Installation Orchestrator (v2.0.0)

Overview

Expert management of install.sh (2000+ lines bash) including idempotency, secret generation, volume migration, 11-service orchestration with 3-branch detection startup, and troubleshooting installation failures.

When to Use This Skill

  • Troubleshooting installation failures
  • Managing install.sh modifications
  • Secret generation and validation
  • Volume migration between versions
  • Idempotency checks
  • User onboarding flow
  • 3-branch service startup order (v2.0.0)

v2.0.0 Architecture

11 Docker Services

Core Services:
  - clickhouse (data storage, port 8123)
  - grafana (monitoring, port 3001)
  - n8n (workflow engine, port 5678)

3-Branch Detection (v2.0.0):
  - heuristics-service (Branch A, port 5005, 30% weight)
  - semantic-service (Branch B, port 5006, 35% weight)
  - prompt-guard-api (Branch C, port 8000, 35% weight)

PII Detection:
  - presidio-pii-api (port 5001)
  - language-detector (port 5002)

Web Interface:
  - web-ui-backend (port 8787)
  - web-ui-frontend (via proxy)
  - proxy (Caddy, port 80)

Installation Flow

1. Pre-flight Checks

- Docker installed and running
- Ports available (80, 5678, 8123, 3001, 8787, 5005, 5006, 8000)
- Disk space >10GB
- No existing .install-state.lock

2. Secret Generation

CLICKHOUSE_PASSWORD=$(openssl rand -base64 32)
GF_SECURITY_ADMIN_PASSWORD=$(openssl rand -base64 32)
SESSION_SECRET=$(openssl rand -base64 64)
JWT_SECRET=$(openssl rand -base64 32)
WEB_UI_ADMIN_PASSWORD=$(openssl rand -base64 24)

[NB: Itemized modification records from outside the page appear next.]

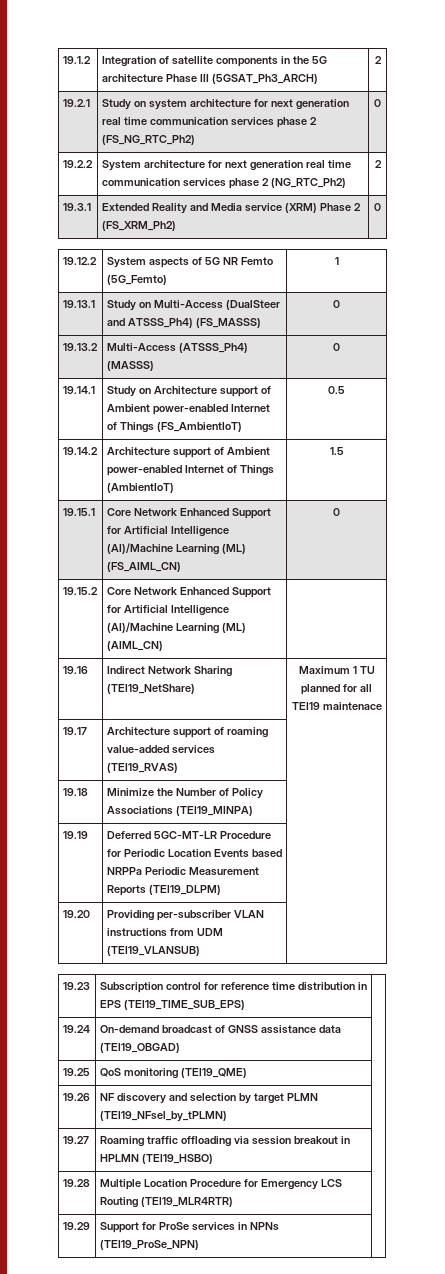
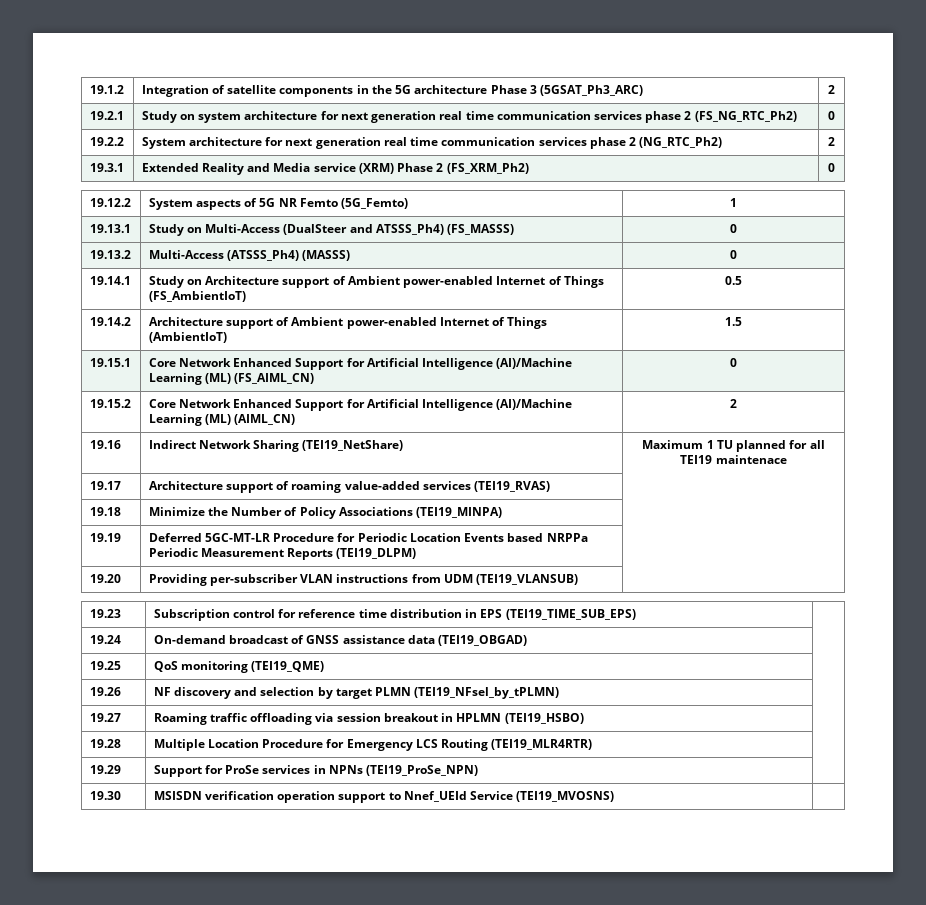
- 19.1.2 | Integration of satellite components in the 5G architecture Phase III (5GSAT_Ph3_ARCH) | 2
+ 19.1.2 | Integration of satellite components in the 5G architecture Phase 3 (5GSAT_Ph3_ARC) | 2
- 19.15.2 | Core Network Enhanced Support for Artificial Intelligence (AI)/Machine Learning (ML) (AIML_CN) |
+ 19.15.2 | Core Network Enhanced Support for Artificial Intelligence (AI)/Machine Learning (ML) (AIML_CN) | 2
+ 19.30 | MSISDN verification operation support to Nnef_UEId Service (TEI19_MVOSNS) |

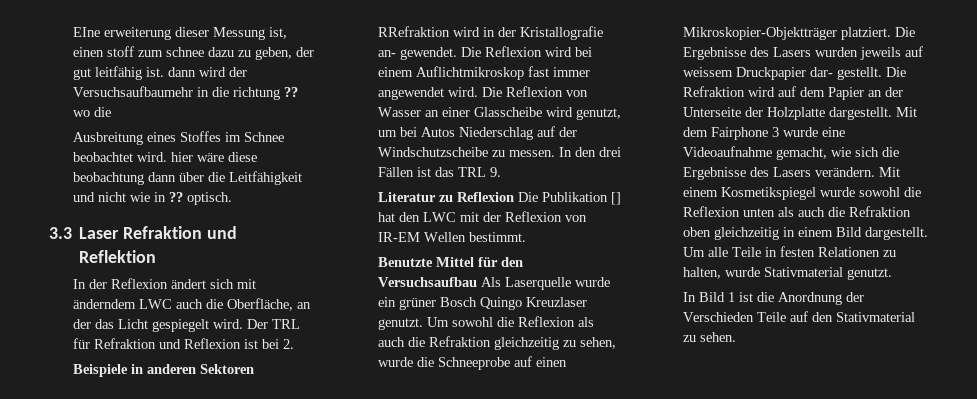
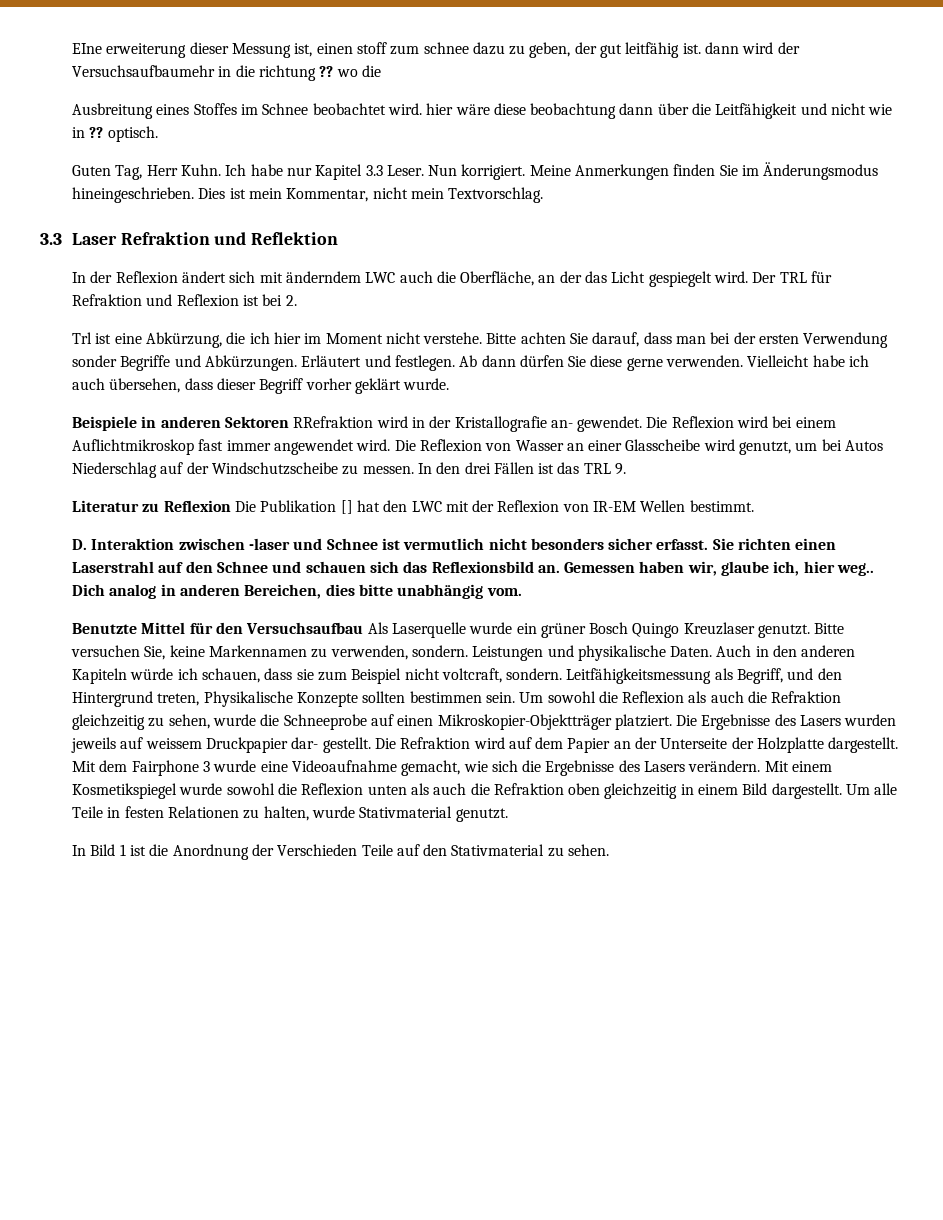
+ Guten Tag, Herr Kuhn. Ich habe nur Kapitel 3.3 Leser. Nun korrigiert. Meine Anmerkungen finden Sie im Änderungsmodus hineingeschrieben. Dies ist mein Kommentar, nicht mein Textvorschlag.
+ Trl ist eine Abkürzung, die ich hier im Moment nicht verstehe. Bitte achten Sie darauf, dass man bei der ersten Verwendung sonder Begriffe und Abkürzungen. Erläutert und festlegen. Ab dann dürfen Sie diese gerne verwenden. Vielleicht habe ich auch übersehen, dass dieser Begriff vorher geklärt wurde.
+ D. Interaktion zwischen -laser und Schnee ist vermutlich nicht besonders sicher erfasst. Sie richten einen Laserstrahl auf den Schnee und schauen sich das Reflexionsbild an. Gemessen haben wir, glaube ich, hier weg.. Dich analog in anderen Bereichen, dies bitte unabhängig vom.
+ Bitte versuchen Sie, keine Markennamen zu verwenden, sondern. Leistungen und physikalische Daten. Auch in den anderen Kapiteln würde ich schauen, dass sie zum Beispiel nicht voltcraft, sondern. Leitfähigkeitsmessung als Begriff, und den Hintergrund treten, Physikalische Konzepte sollten bestimmen sein.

3. Service Startup Order (v2.0.0)

Phase 1 - Data Layer:
  1. clickhouse (data storage)
  2. grafana (monitoring)

Phase 2 - Detection Core:
  3. n8n (workflow engine)
  4. heuristics-service (Branch A - fast pattern matching)
  5. semantic-service (Branch B - embedding analysis)
  6. prompt-guard-api (Branch C - LLM validation, optional)

Phase 3 - PII Services:
  7. presidio-pii-api (dual-language PII)
  8. language-detector (hybrid detection)

Phase 4 - Web Interface:
  9. web-ui-backend (Express API)
  10. web-ui-frontend (React app)
  11. proxy (Caddy reverse proxy)

4. Health Checks (v2.0.0)

# Core services
for service in clickhouse grafana n8n web-ui; do
  wait_for_health $service 120s || fail
done

# 3-Branch detection services (v2.0.0)
wait_for_health heuristics-service 60s || warn "Branch A degraded"
wait_for_health semantic-service 90s || warn "Branch B degraded"
wait_for_health prompt-guard-api 120s || warn "Branch C degraded"

# PII services
wait_for_health presidio-pii-api 90s || warn "PII detection degraded"
wait_for_health language-detector 30s || warn "Language detection degraded"

5. Idempotency Lock

touch .install-state.lock
echo "INSTALL_DATE=$(date)" >> .install-state.lock
echo "VERSION=2.0.0" >> .install-state.lock
echo "SERVICES=11" >> .install-state.lock

Common Tasks

Task 1: Fresh Installation

./install.sh

# Prompts:
# 1. Generate secrets? [Y/n]
# 2. Set admin password (or auto-generate)
# 3. Delete existing vigil_data? [y/N]
# 4. Download Llama model? [Y/n] (for Branch C)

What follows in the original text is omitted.